**TASK BRIEF:** Which lines in the listing below contain "超长时间执行的特征"? Copy each of them.
--------------------------------------------------
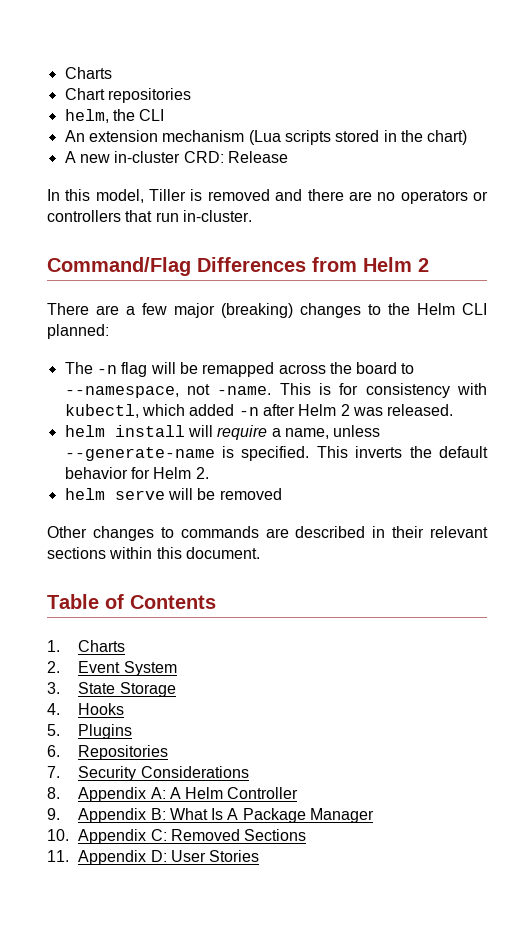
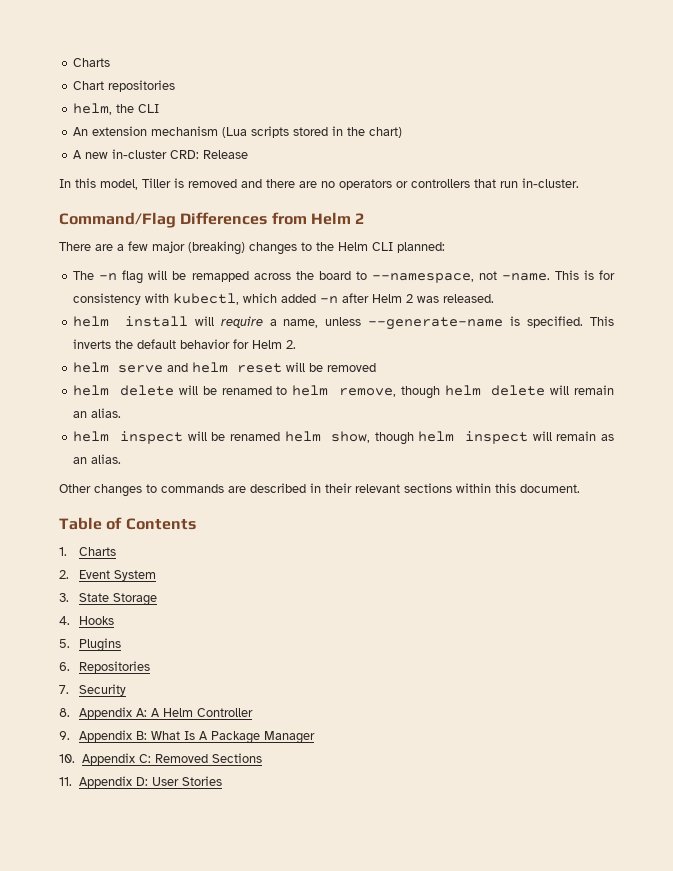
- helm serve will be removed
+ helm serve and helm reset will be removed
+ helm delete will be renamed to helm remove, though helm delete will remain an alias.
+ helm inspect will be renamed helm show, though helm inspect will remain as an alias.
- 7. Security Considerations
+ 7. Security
--------------------------------------------------
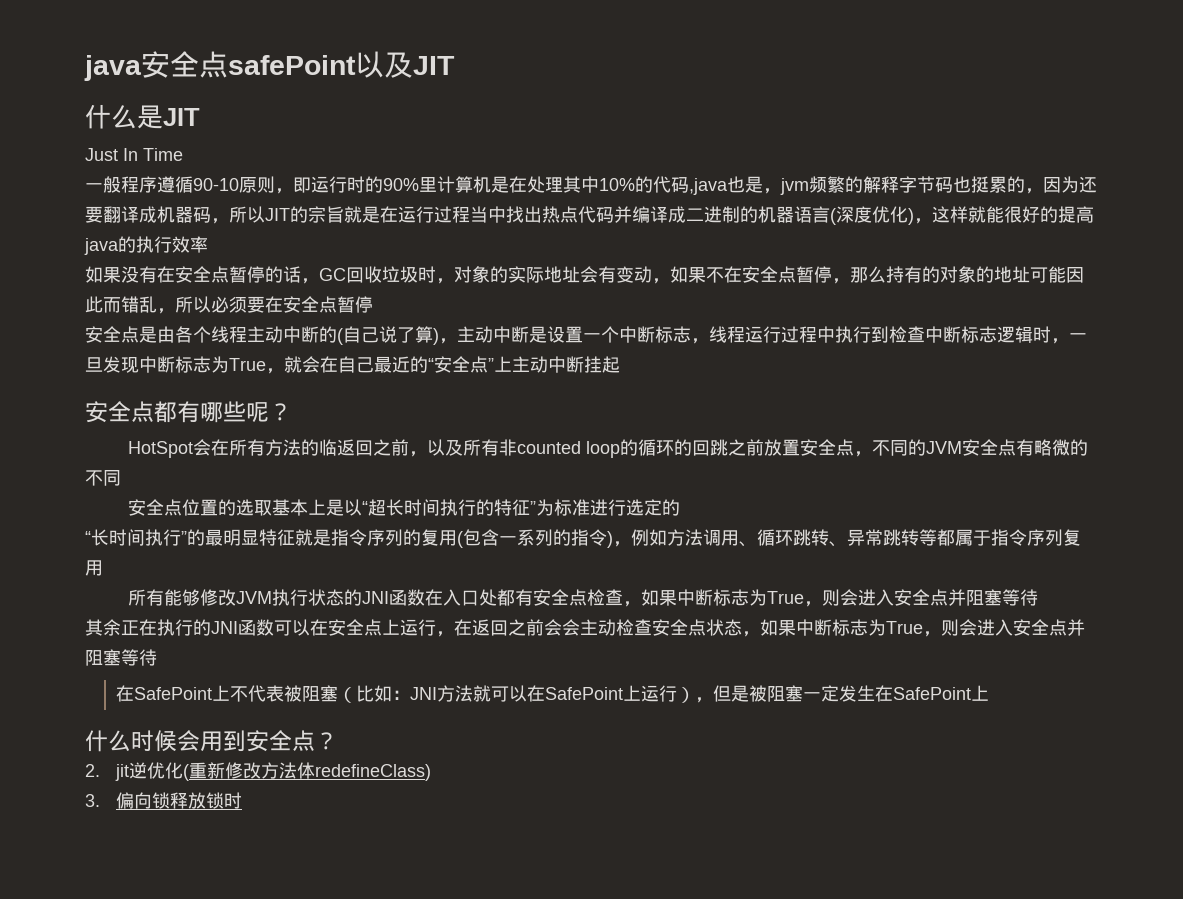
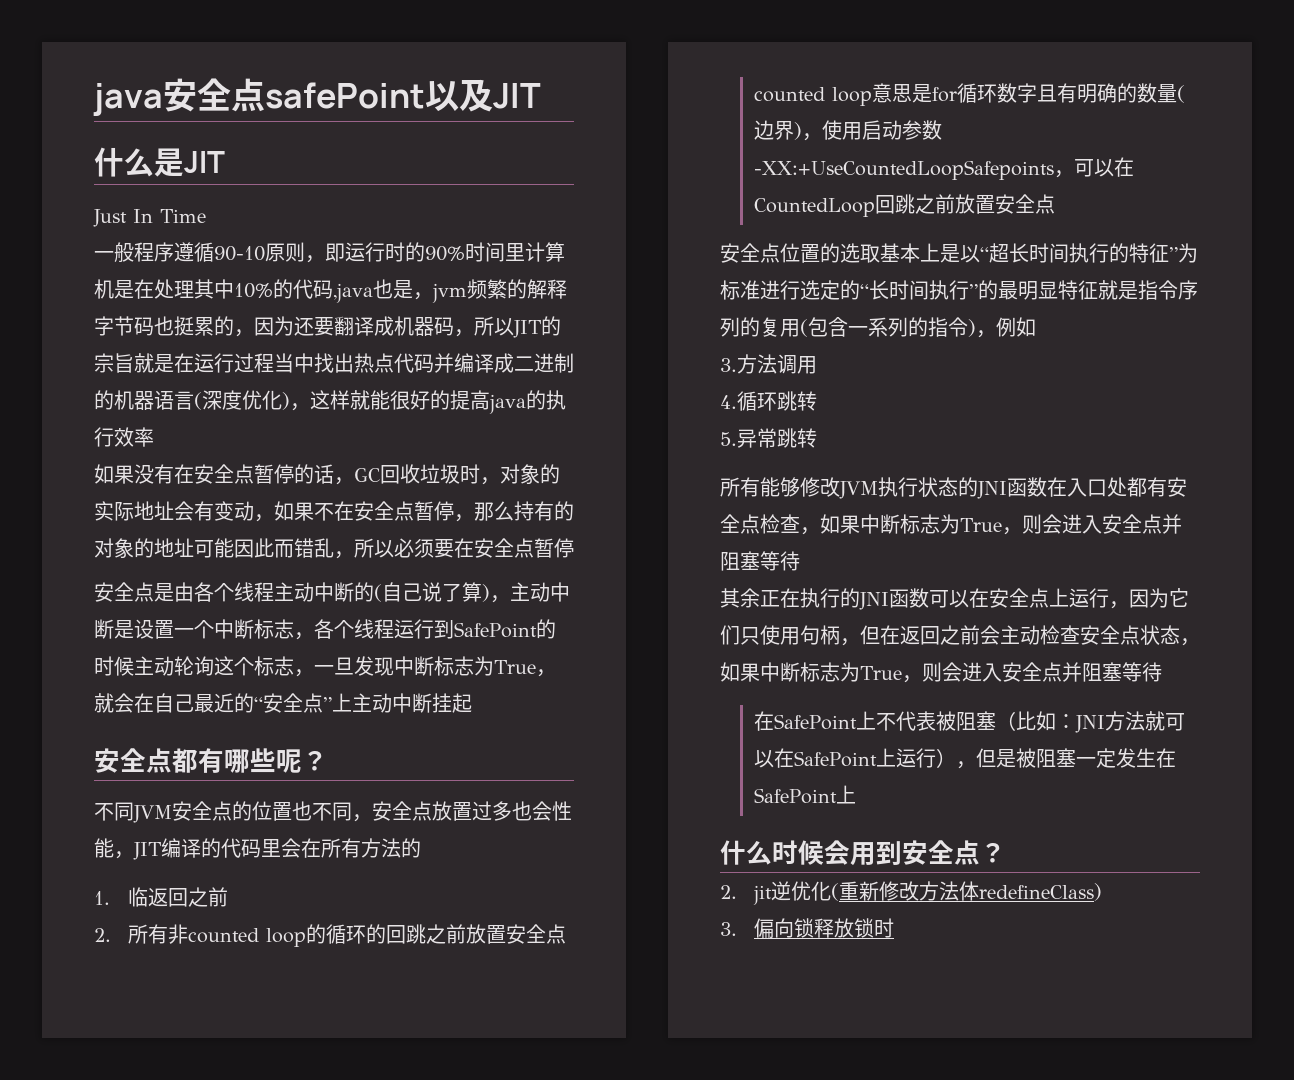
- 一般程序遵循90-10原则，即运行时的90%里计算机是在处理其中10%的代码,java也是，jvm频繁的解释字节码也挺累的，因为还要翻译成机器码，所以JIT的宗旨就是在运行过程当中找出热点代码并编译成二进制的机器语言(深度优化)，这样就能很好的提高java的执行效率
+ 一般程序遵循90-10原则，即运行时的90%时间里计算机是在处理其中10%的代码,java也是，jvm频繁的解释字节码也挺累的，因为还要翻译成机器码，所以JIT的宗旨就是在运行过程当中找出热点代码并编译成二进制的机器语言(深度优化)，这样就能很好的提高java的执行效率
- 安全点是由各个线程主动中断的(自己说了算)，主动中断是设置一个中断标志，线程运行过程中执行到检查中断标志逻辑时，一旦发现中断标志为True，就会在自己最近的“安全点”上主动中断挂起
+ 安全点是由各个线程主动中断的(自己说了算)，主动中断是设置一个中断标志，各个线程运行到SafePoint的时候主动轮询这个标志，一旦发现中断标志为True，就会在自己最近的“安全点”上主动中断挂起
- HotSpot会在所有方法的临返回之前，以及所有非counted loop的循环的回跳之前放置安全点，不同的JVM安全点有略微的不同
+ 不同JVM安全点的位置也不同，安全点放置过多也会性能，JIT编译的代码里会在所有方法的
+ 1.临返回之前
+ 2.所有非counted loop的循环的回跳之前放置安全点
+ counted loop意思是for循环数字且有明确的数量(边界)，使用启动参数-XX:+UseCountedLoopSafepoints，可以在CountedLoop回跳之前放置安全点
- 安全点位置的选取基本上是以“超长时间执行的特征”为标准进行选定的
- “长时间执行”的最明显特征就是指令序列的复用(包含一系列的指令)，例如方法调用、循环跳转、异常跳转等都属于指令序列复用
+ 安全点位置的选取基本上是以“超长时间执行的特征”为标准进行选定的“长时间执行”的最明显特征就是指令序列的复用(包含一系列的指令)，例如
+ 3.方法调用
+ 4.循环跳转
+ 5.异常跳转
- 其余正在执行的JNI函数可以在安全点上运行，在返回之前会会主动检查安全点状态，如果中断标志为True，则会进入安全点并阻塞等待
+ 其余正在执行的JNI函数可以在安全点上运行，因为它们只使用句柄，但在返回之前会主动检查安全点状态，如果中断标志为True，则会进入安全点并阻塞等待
--------------------------------------------------
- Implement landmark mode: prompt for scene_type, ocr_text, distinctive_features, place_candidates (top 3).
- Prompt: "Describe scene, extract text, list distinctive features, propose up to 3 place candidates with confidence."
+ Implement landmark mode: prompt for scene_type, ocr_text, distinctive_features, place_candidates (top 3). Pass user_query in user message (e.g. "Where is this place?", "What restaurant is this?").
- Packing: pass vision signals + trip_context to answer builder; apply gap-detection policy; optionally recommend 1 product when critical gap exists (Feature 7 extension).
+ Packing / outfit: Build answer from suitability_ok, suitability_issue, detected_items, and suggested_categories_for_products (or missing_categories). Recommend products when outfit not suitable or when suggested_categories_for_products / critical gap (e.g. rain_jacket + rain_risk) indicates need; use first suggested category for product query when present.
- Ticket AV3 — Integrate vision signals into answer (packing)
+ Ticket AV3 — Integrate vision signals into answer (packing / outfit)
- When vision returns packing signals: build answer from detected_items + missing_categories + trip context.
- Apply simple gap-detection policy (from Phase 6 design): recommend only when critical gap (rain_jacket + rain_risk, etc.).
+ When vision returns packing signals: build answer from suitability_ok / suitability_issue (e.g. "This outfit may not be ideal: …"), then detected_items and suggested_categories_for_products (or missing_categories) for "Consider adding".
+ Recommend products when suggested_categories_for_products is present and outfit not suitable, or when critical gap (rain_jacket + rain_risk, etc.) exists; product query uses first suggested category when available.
--------------------------------------------------
**SOLUTION TO THE PROBLEM:**
- 安全点位置的选取基本上是以“超长时间执行的特征”为标准进行选定的
+ 安全点位置的选取基本上是以“超长时间执行的特征”为标准进行选定的“长时间执行”的最明显特征就是指令序列的复用(包含一系列的指令)，例如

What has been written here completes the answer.